Objective: To estimate the point prevalence of diabetic peripheral neuropathy (DPN) and pain associated with DPN (pDPN) in French adults with diabetes and compare severity of symptoms across demographic subpopulations.
Design: The participant-administered portion of the Michigan Neuropathy Screening Instrument (MNSI) and selected items of the Brief Pain Inventory (BPI) formed part of a computer-aided telephone survey posed to a representative, random sample of French households from March 1, 2005 to April 30, 2005. Questions from the MNSI and the BPI were used to assess the point prevalence of DPN and pDPN in French adults with self-reported diabetes.

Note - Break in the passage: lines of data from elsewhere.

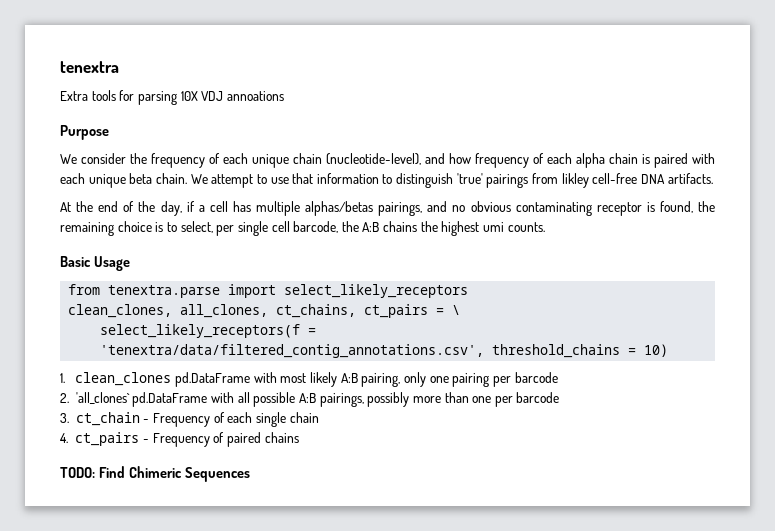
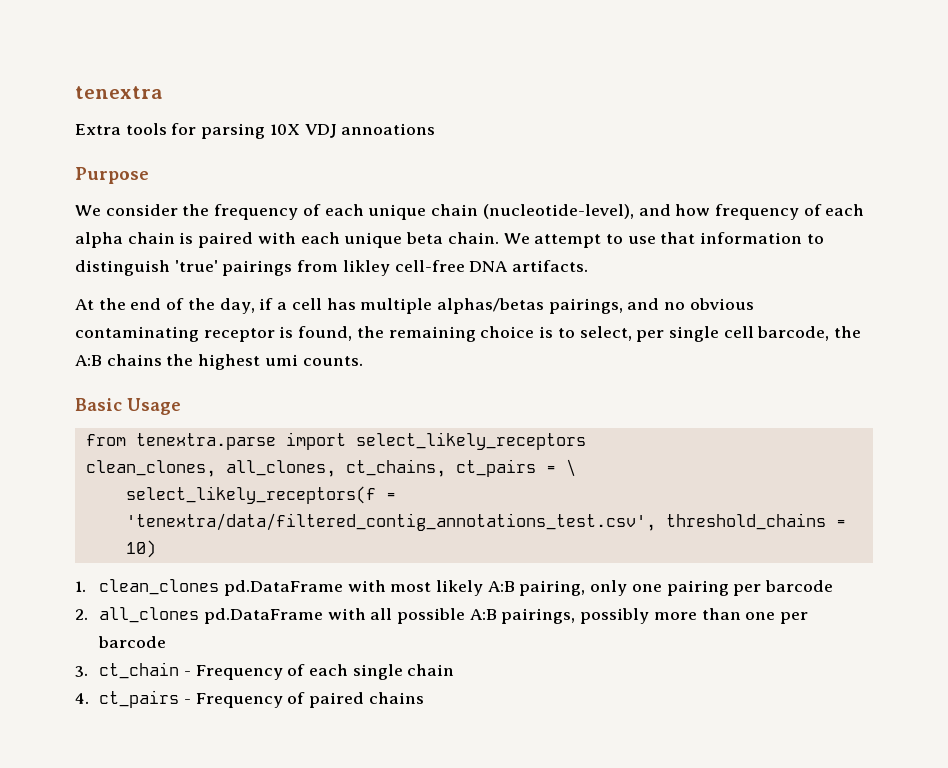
[100,344,485,358] 'tenextra/data/filtered_contig_annotations.csv', -> [125,513,656,531] 'tenextra/data/filtered_contig_annotations_test.csv',
[75,392,130,404] 'all_clones` -> [99,607,200,623] all_clones
[60,466,250,482] // TODO: Find Chimeric Sequences -> (424, 698) none

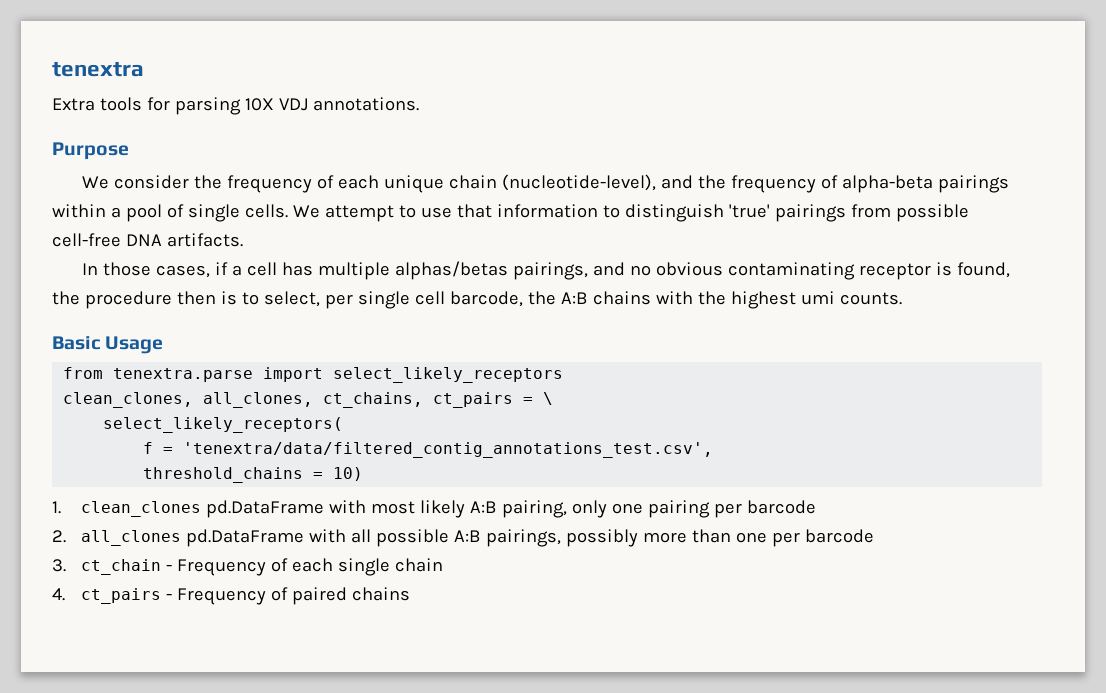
[341,123,436,135] annoations -> [312,97,419,111] annotations.
[675,204,865,220] [75,232,499,248] how frequency of each alpha chain is paired with each unique beta chain. -> [698,175,1010,193] [52,204,288,222] the frequency of alpha-beta pairings within a pool of single cells.
[342,260,390,276] likley -> [895,204,969,222] possible
[75,298,255,314] At the end of the day, -> [82,262,211,278] In those cases,
[388,326,535,342] remaining choice -> [84,291,216,309] procedure then
(162, 360) none -> [655,291,693,305] with
[125,486,376,504] select_likely_receptors(f -> [103,417,344,433] [143,442,154,454] select_likely_receptors( // f
(656, 522) none -> (714, 450) //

Results: The mean age of the study sample was 68 years (SD = 15), the mean duration of diabetes was 15 years (SD = 12) and 56% of participants were female. The prevalence rates of DPN and pDPN in French adults with diabetes were 11 and 8%, respectively. The average age and diabetes duration of participants with DPN and pDPN were not different from participants in the total sample. Among those participants with pDPN, 35% classified their pain as severe, 49% as moderate, and 17% as mild. The prevalence of DPN was higher in participants with type 1 diabetes (14%) than those with type 2 (9%). Among participants with DPN, 88% with severe pain received pain treatment compared to 71% with moderate pain and 58% with mild pain. The most significant limitation of this study is the lack of validation for administering only a portion of the MNSI, but other limitations include the imprecision associated with self-reported questionnaires, a survey sample that does not include participants with undiagnosed diabetes, and a bias toward elderly participants.
Conclusion: This study concluded that 8% of participants with diabetes in France had pDPN.